INFORMATION GIVEN: Begin

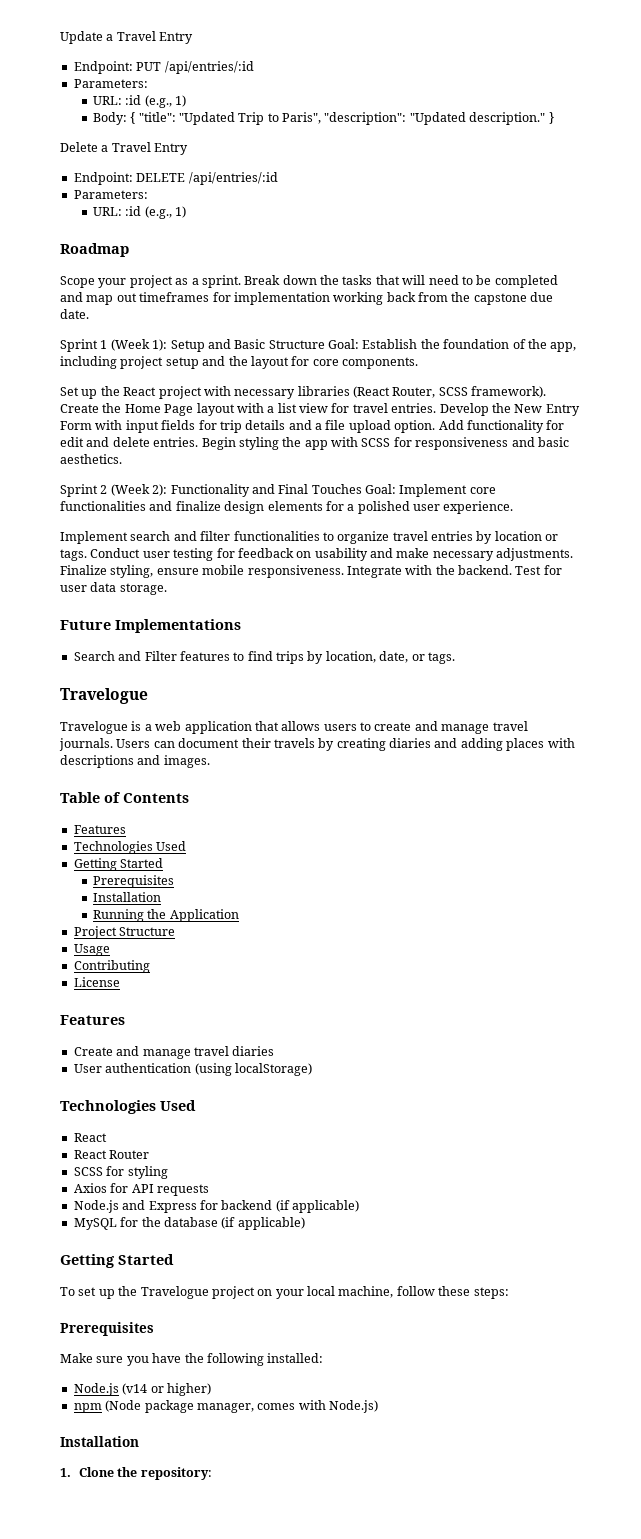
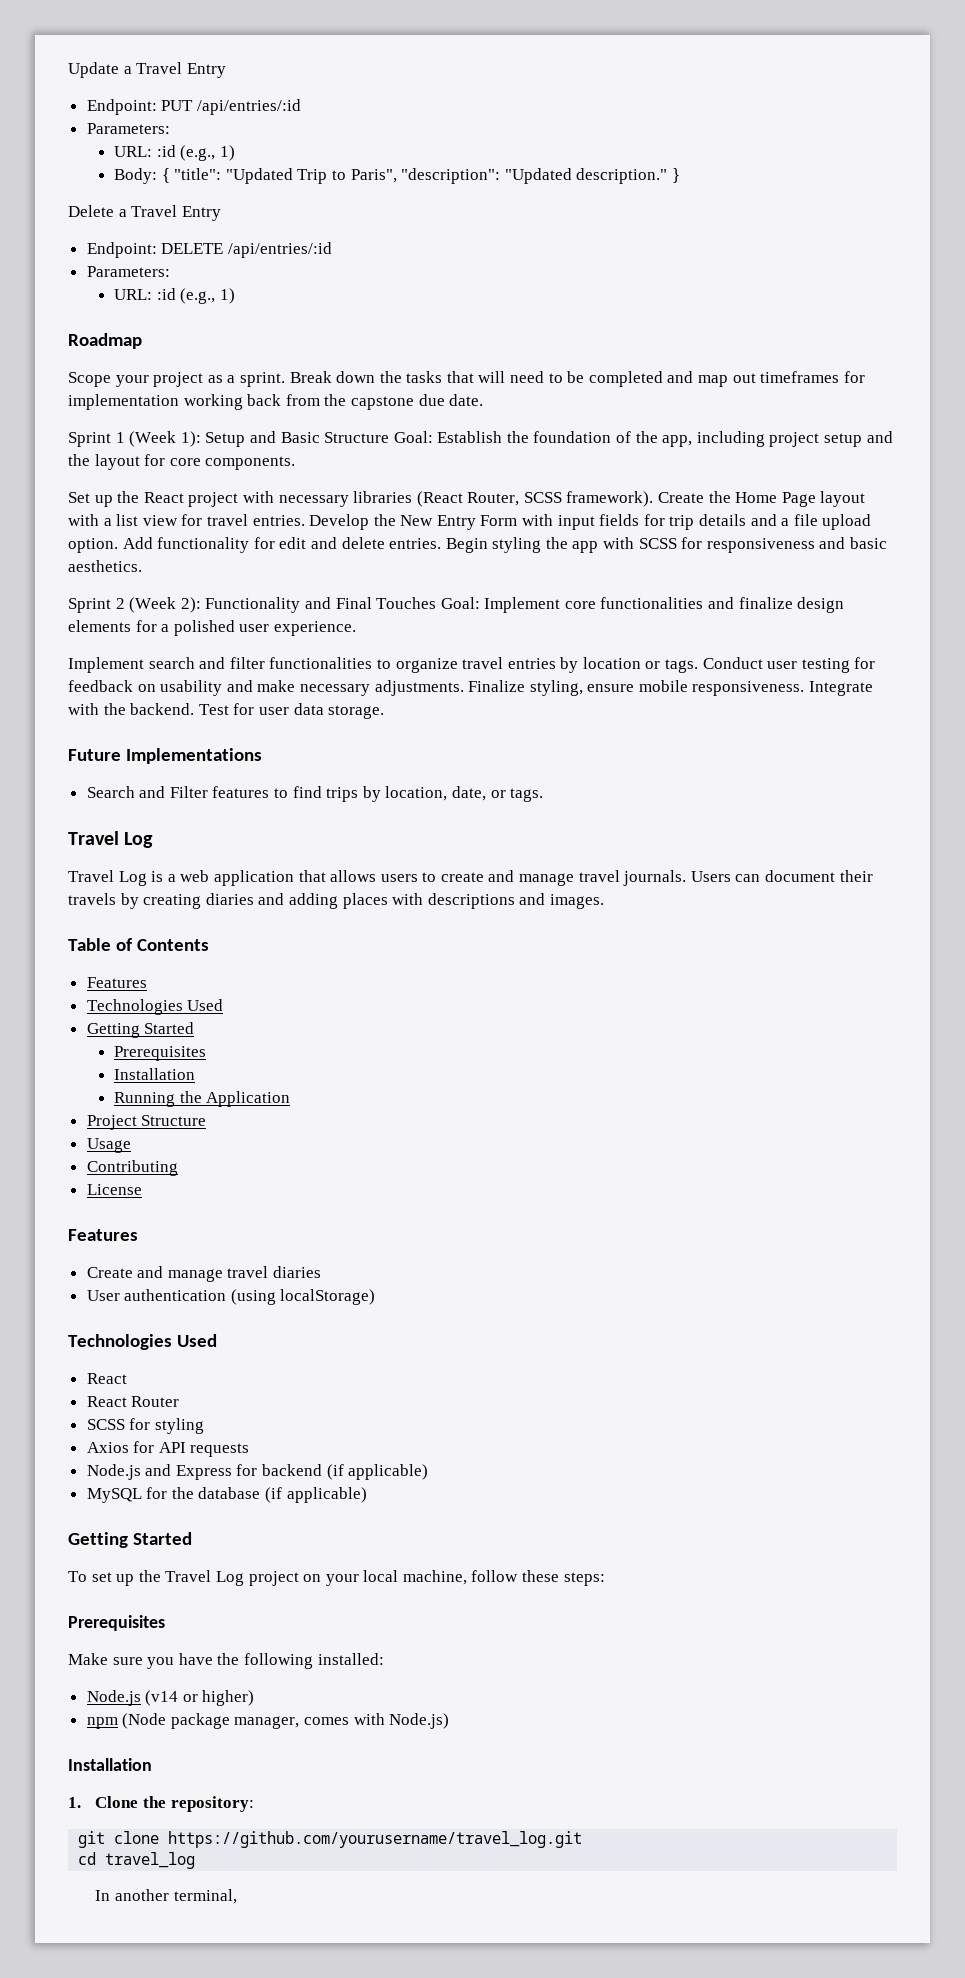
  Search and Filter features to find trips by location, date, or tags.
- Travelogue
- Travelogue is a web application that allows users to create and manage travel journals.
+ Travel Log
+ Travel Log is a web application that allows users to create and manage travel journals.
- To set up the Travelogue project on your local machine, follow these steps:
+ To set up the Travel Log project on your local machine, follow these steps:
+ git clone https://github.com/yourusername/travel_log.git
+ cd travel_log
+ In another terminal,

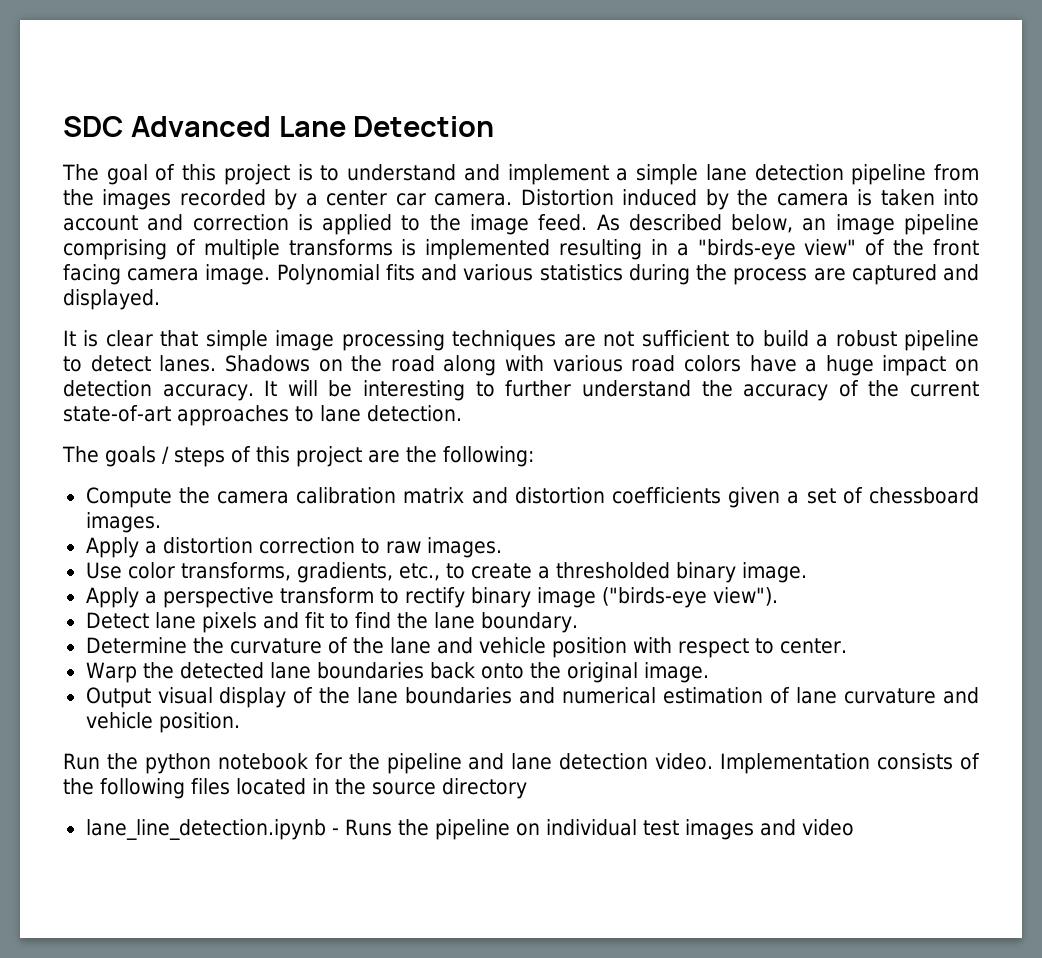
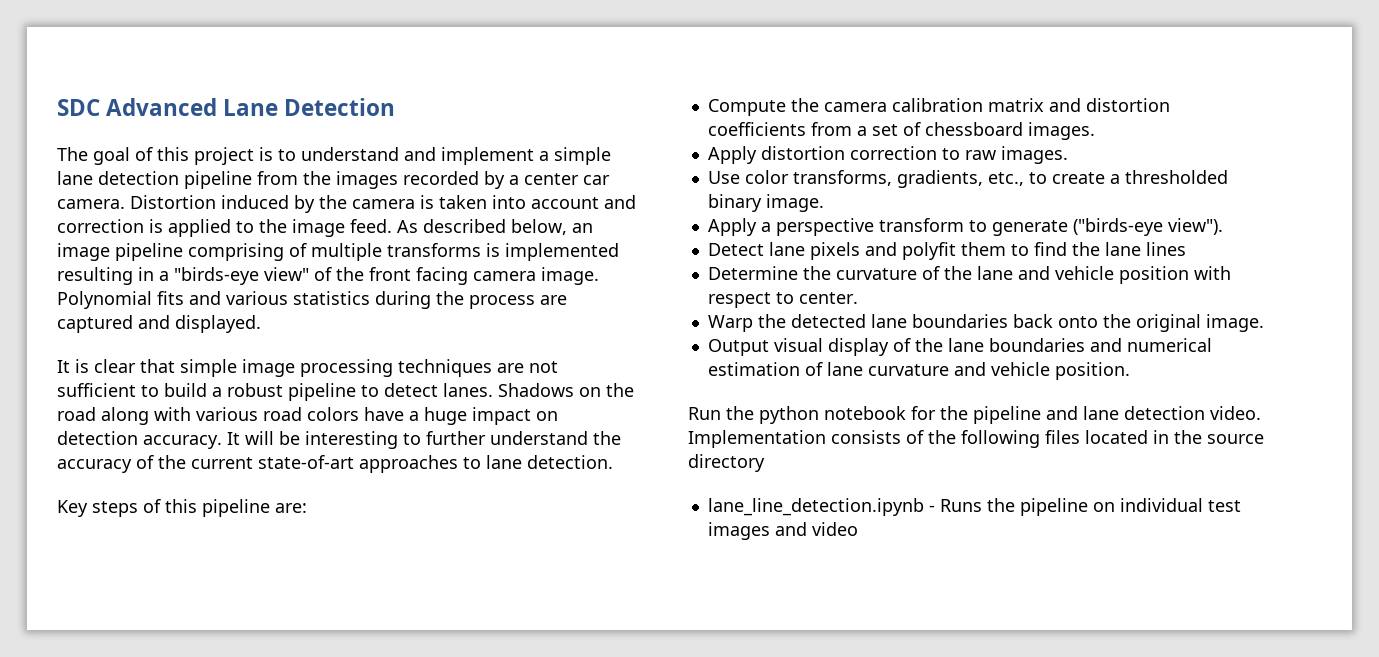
- The goals / steps of this project are the following:
+ Key steps of this pipeline are:
- Compute the camera calibration matrix and distortion coefficients given a set of chessboard images.
+ Compute the camera calibration matrix and distortion coefficients from a set of chessboard images.
- Apply a distortion correction to raw images.
+ Apply distortion correction to raw images.
- Apply a perspective transform to rectify binary image ("birds-eye view").
+ Apply a perspective transform to generate ("birds-eye view").
- Detect lane pixels and fit to find the lane boundary.
+ Detect lane pixels and polyfit them to find the lane lines

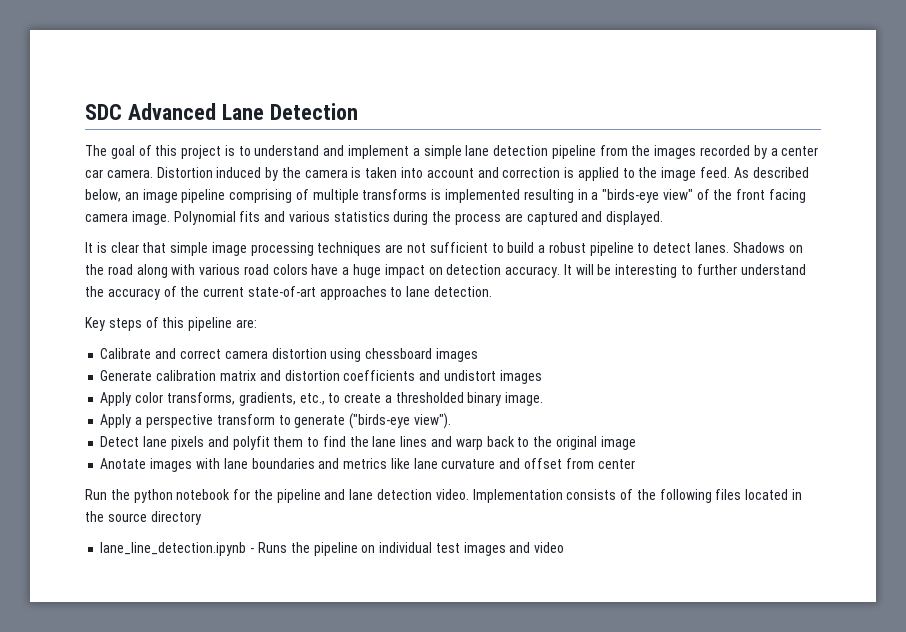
- Compute the camera calibration matrix and distortion coefficients from a set of chessboard images.
- Apply distortion correction to raw images.
- Use color transforms, gradients, etc., to create a thresholded binary image.
+ Calibrate and correct camera distortion using chessboard images
+ Generate calibration matrix and distortion coefficients and undistort images
+ Apply color transforms, gradients, etc., to create a thresholded binary image.
- Detect lane pixels and polyfit them to find the lane lines
- Determine the curvature of the lane and vehicle position with respect to center.
- Warp the detected lane boundaries back onto the original image.
- Output visual display of the lane boundaries and numerical estimation of lane curvature and vehicle position.
+ Detect lane pixels and polyfit them to find the lane lines and warp back to the original image
+ Anotate images with lane boundaries and metrics like lane curvature and offset from center

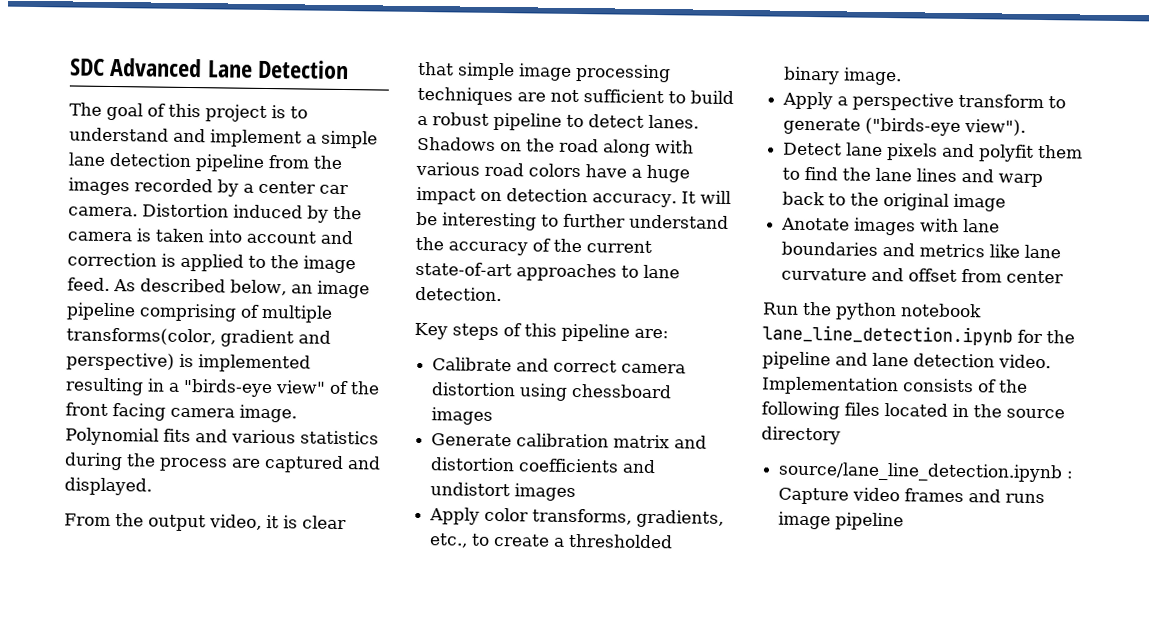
- As described below, an image pipeline comprising of multiple transforms is implemented resulting in a "birds-eye view" of the front facing camera image.
+ As described below, an image pipeline comprising of multiple transforms(color, gradient and perspective) is implemented resulting in a "birds-eye view" of the front facing camera image.
- It is clear that simple image processing techniques are not sufficient to build a robust pipeline to detect lanes.
+ From the output video, it is clear that simple image processing techniques are not sufficient to build a robust pipeline to detect lanes.
- Run the python notebook for the pipeline and lane detection video.
+ Run the python notebook lane_line_detection.ipynb for the pipeline and lane detection video.
- lane_line_detection.ipynb - Runs the pipeline on individual test images and video
+ source/lane_line_detection.ipynb : Capture video frames and runs image pipeline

INFORMATION GIVEN: End

AIM OF THE EXERCISE =>
Produce an exact copy of every line above, with the images left out.

THE COMPLETED TASK =>
  Search and Filter features to find trips by location, date, or tags.
- Travelogue
- Travelogue is a web application that allows users to create and manage travel journals.
+ Travel Log
+ Travel Log is a web application that allows users to create and manage travel journals.
- To set up the Travelogue project on your local machine, follow these steps:
+ To set up the Travel Log project on your local machine, follow these steps:
+ git clone https://github.com/yourusername/travel_log.git
+ cd travel_log
+ In another terminal,

- The goals / steps of this project are the following:
+ Key steps of this pipeline are:
- Compute the camera calibration matrix and distortion coefficients given a set of chessboard images.
+ Compute the camera calibration matrix and distortion coefficients from a set of chessboard images.
- Apply a distortion correction to raw images.
+ Apply distortion correction to raw images.
- Apply a perspective transform to rectify binary image ("birds-eye view").
+ Apply a perspective transform to generate ("birds-eye view").
- Detect lane pixels and fit to find the lane boundary.
+ Detect lane pixels and polyfit them to find the lane lines

- Compute the camera calibration matrix and distortion coefficients from a set of chessboard images.
- Apply distortion correction to raw images.
- Use color transforms, gradients, etc., to create a thresholded binary image.
+ Calibrate and correct camera distortion using chessboard images
+ Generate calibration matrix and distortion coefficients and undistort images
+ Apply color transforms, gradients, etc., to create a thresholded binary image.
- Detect lane pixels and polyfit them to find the lane lines
- Determine the curvature of the lane and vehicle position with respect to center.
- Warp the detected lane boundaries back onto the original image.
- Output visual display of the lane boundaries and numerical estimation of lane curvature and vehicle position.
+ Detect lane pixels and polyfit them to find the lane lines and warp back to the original image
+ Anotate images with lane boundaries and metrics like lane curvature and offset from center

- As described below, an image pipeline comprising of multiple transforms is implemented resulting in a "birds-eye view" of the front facing camera image.
+ As described below, an image pipeline comprising of multiple transforms(color, gradient and perspective) is implemented resulting in a "birds-eye view" of the front facing camera image.
- It is clear that simple image processing techniques are not sufficient to build a robust pipeline to detect lanes.
+ From the output video, it is clear that simple image processing techniques are not sufficient to build a robust pipeline to detect lanes.
- Run the python notebook for the pipeline and lane detection video.
+ Run the python notebook lane_line_detection.ipynb for the pipeline and lane detection video.
- lane_line_detection.ipynb - Runs the pipeline on individual test images and video
+ source/lane_line_detection.ipynb : Capture video frames and runs image pipeline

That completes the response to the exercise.